Only the lines holding the string "Poverty" are needed; copy each of them from the data.

········

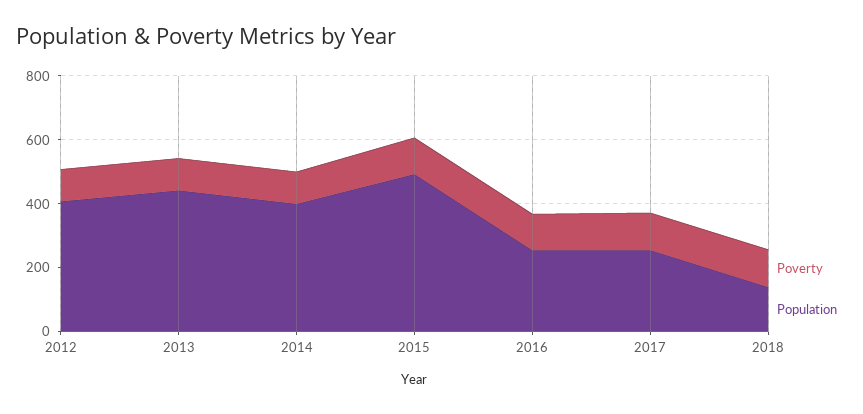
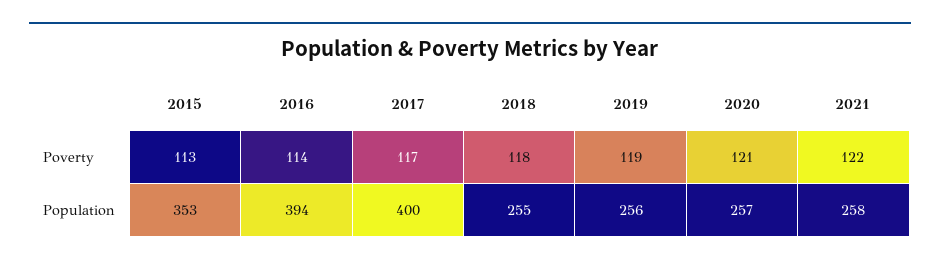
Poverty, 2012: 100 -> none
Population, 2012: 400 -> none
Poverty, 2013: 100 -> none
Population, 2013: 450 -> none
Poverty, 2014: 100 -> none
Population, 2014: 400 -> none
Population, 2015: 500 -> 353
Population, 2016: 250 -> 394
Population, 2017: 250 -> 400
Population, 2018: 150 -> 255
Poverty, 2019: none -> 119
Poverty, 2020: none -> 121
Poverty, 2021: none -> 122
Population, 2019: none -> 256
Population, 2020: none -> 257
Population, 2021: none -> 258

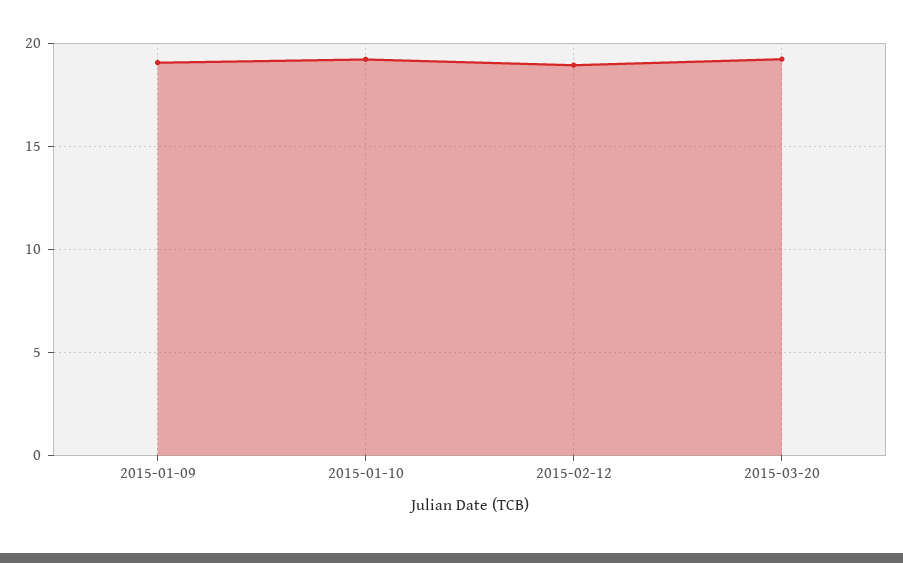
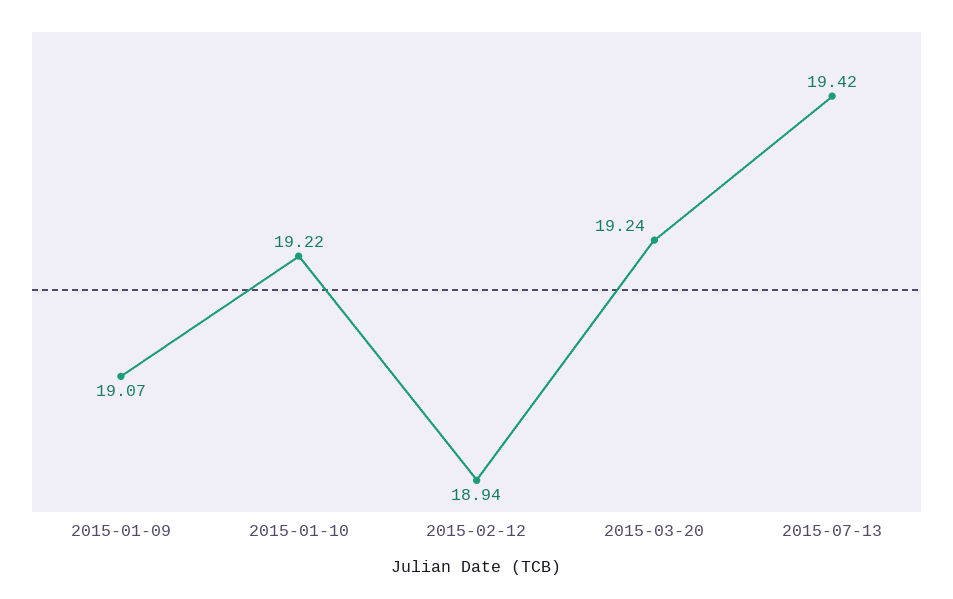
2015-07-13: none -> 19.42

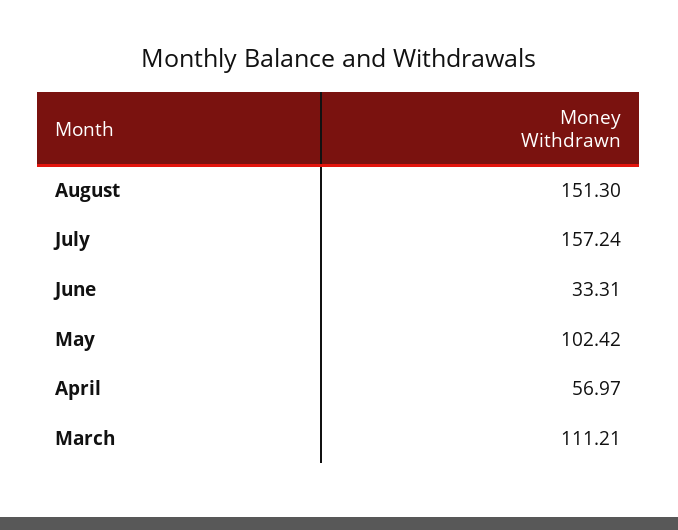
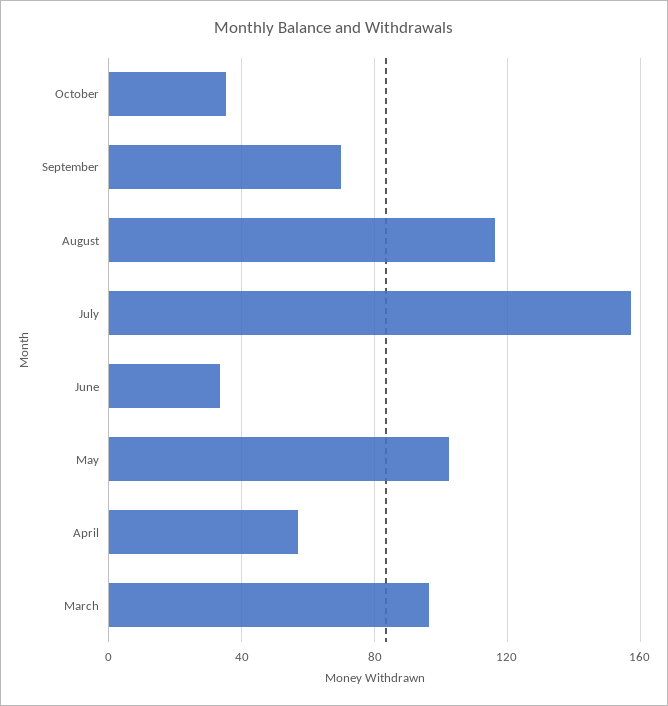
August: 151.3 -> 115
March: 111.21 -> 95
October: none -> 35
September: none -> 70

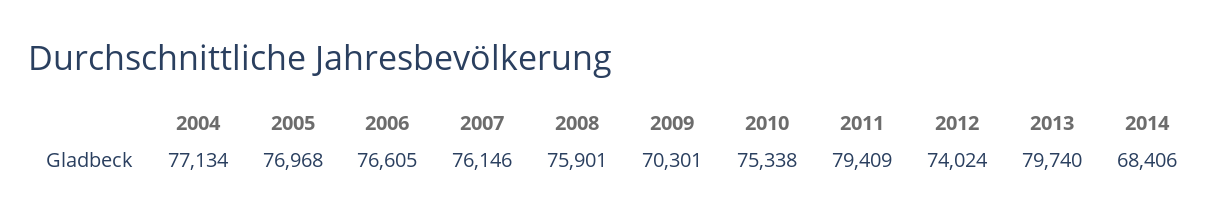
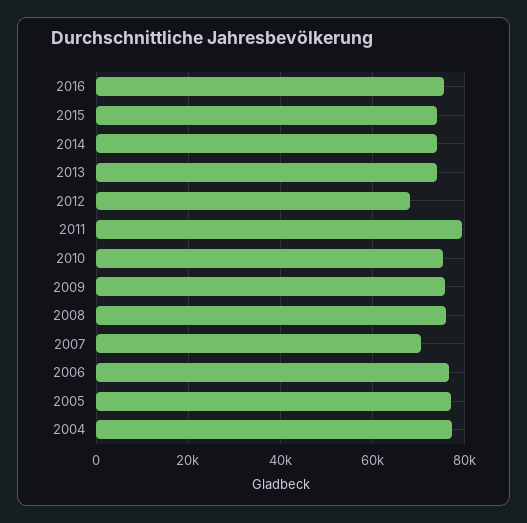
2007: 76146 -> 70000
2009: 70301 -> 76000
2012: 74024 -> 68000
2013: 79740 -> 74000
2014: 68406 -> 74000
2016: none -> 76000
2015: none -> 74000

········

### Expected answer
Poverty, 2012: 100 -> none
Poverty, 2013: 100 -> none
Poverty, 2014: 100 -> none
Poverty, 2019: none -> 119
Poverty, 2020: none -> 121
Poverty, 2021: none -> 122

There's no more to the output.